Allo scoppio della guerra le truppe greche in Epiro non erano sufficientemente forti da tentare un'offensiva contro le posizioni ottomane a Bizani. La conclusione dei combattimenti nel fronte macedone, tuttavia, permise ai greci di spostare un gran numero di soldati nell'Epiro, dove il principe Costantino batté gli ottomani a Bizani e catturò la città di Giannina grazie a un solido piano operativo che non permise all'avversario di prendere alcuna importante iniziativa.[1]

Gli sforzi dell'esercito greco durante le fasi iniziali della prima guerra balcanica si concentrarono nella Macedonia,[2] mentre in Epiro l'esercito ottomano, riunito nel "Corpo di Giannina", era numericamente superiore a quello greco e, avvantaggiato dalla disposizione del terreno a sud della città di Giannina, aveva rinforzato le proprie posizioni sotto i consigli del generale tedesco Rüdiger von der Goltz. Nonostante ciò, i greci riuscirono a respingere un attacco degli ottomani guidati da Esat Pascià e catturarono Prevesa il 21 ottobre 1912, spingendo gli ottomani a nord, verso Giannina, e sconfiggendoli ancora a nella battaglia di Pente Pigadia.[3]

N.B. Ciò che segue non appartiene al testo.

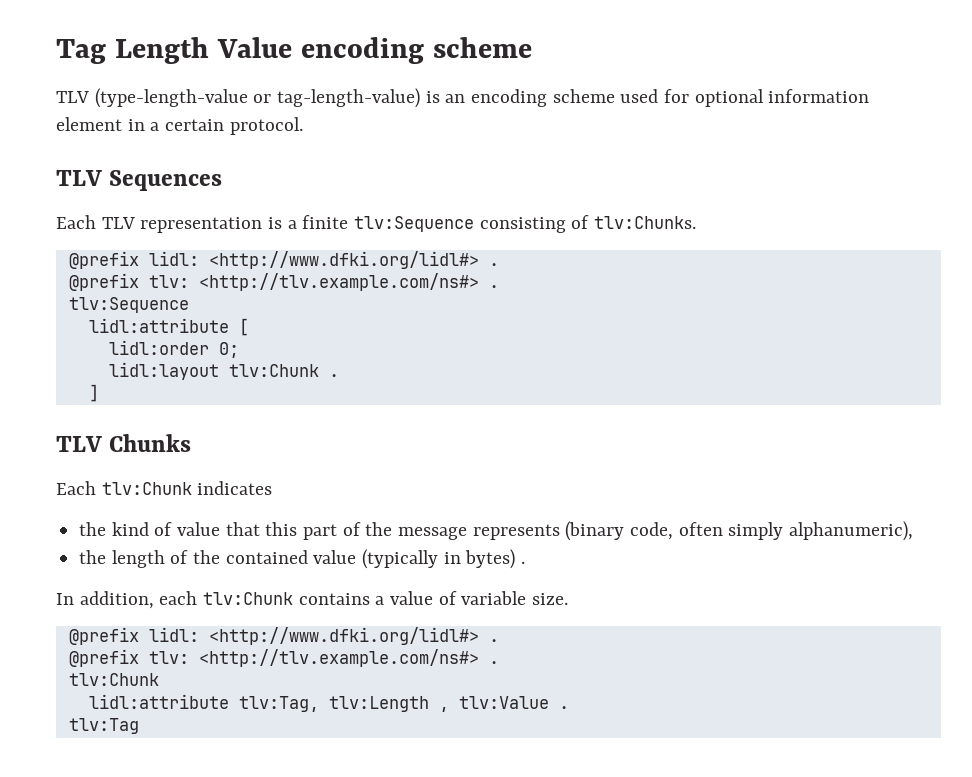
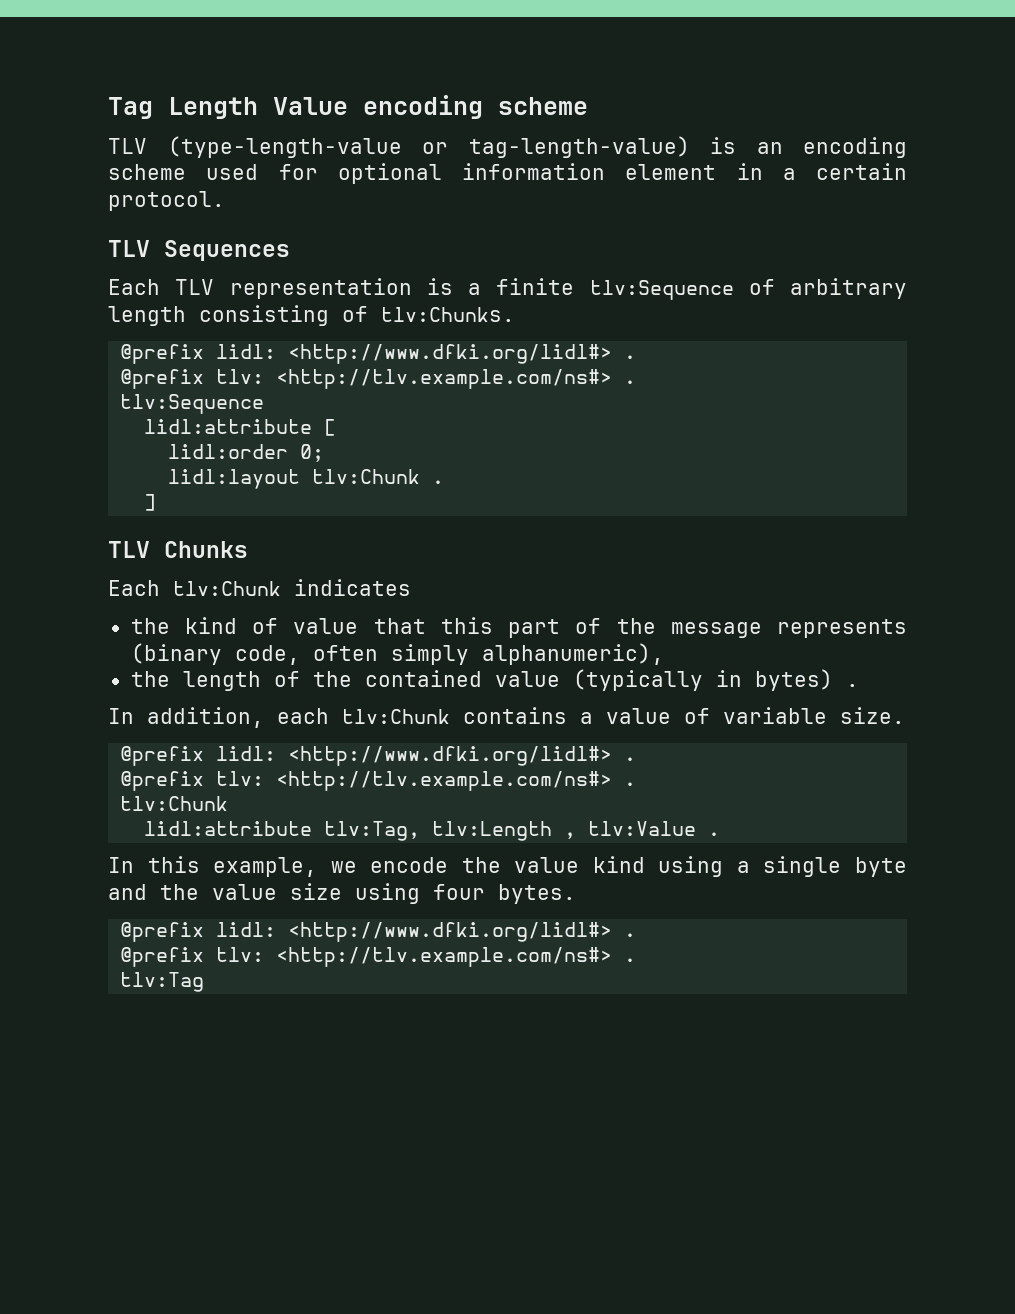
(475, 224) none -> [748,278,907,299] [108,306,186,326] of arbitrary length
(569, 707) none -> [108,856,907,877] [108,883,576,904] [120,922,637,942] [120,947,637,967] // In this example, we encode the value kind using a single byte and the value size using four bytes. // @prefix lidl: <http://www.dfki.org/lidl#> . // @prefix tlv: <http://tlv.example.com/ns#> .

L'accesso principale da sud a Giannina era protetto dalle due fortezze di Bizani e Kastritsa, mentre la zona a nord-nord-ovest era coperta da cinque piccoli forti disposti ad anello attorno alla città. I cannoni a disposizione di queste piazzeforti erano circa 102, per la maggior parte da 87 mm.[4][5]

Fanteria greca pronta all'assalto

Dopo che il 5 novembre i greci erano sbarcati da Corfù a Himara senza incontrare particolare resistenza,[6] gli ottomani si rinforzarono con le truppe in ritirata dopo la battaglia di Monastir, portando il totale dei loro soldati a 35.000, mentre i greci fecero affluire delle unità dalla Macedonia arrivando a contare 25.000 soldati.[4] Dopo un primo attacco al complesso difensivo di Giannina il 14 dicembre, i greci si impossessarono di Coriza il 20 successivo, tagliando l'ultima via di rifornimento dall'esterno alla guarnigione ottomana di Giannina,[7] che per il 22 dicembre era scesa, a causa delle perdite in combattimento, a 26.000 unità.[8] I greci, invece, grazie a tre nuove divisioni provenienti dalla Macedonia, erano cresciuti fino a 40.000 soldati e 80 pezzi d'artiglieria (tra cui dodici di calibro 105 e 155 mm).[9][10]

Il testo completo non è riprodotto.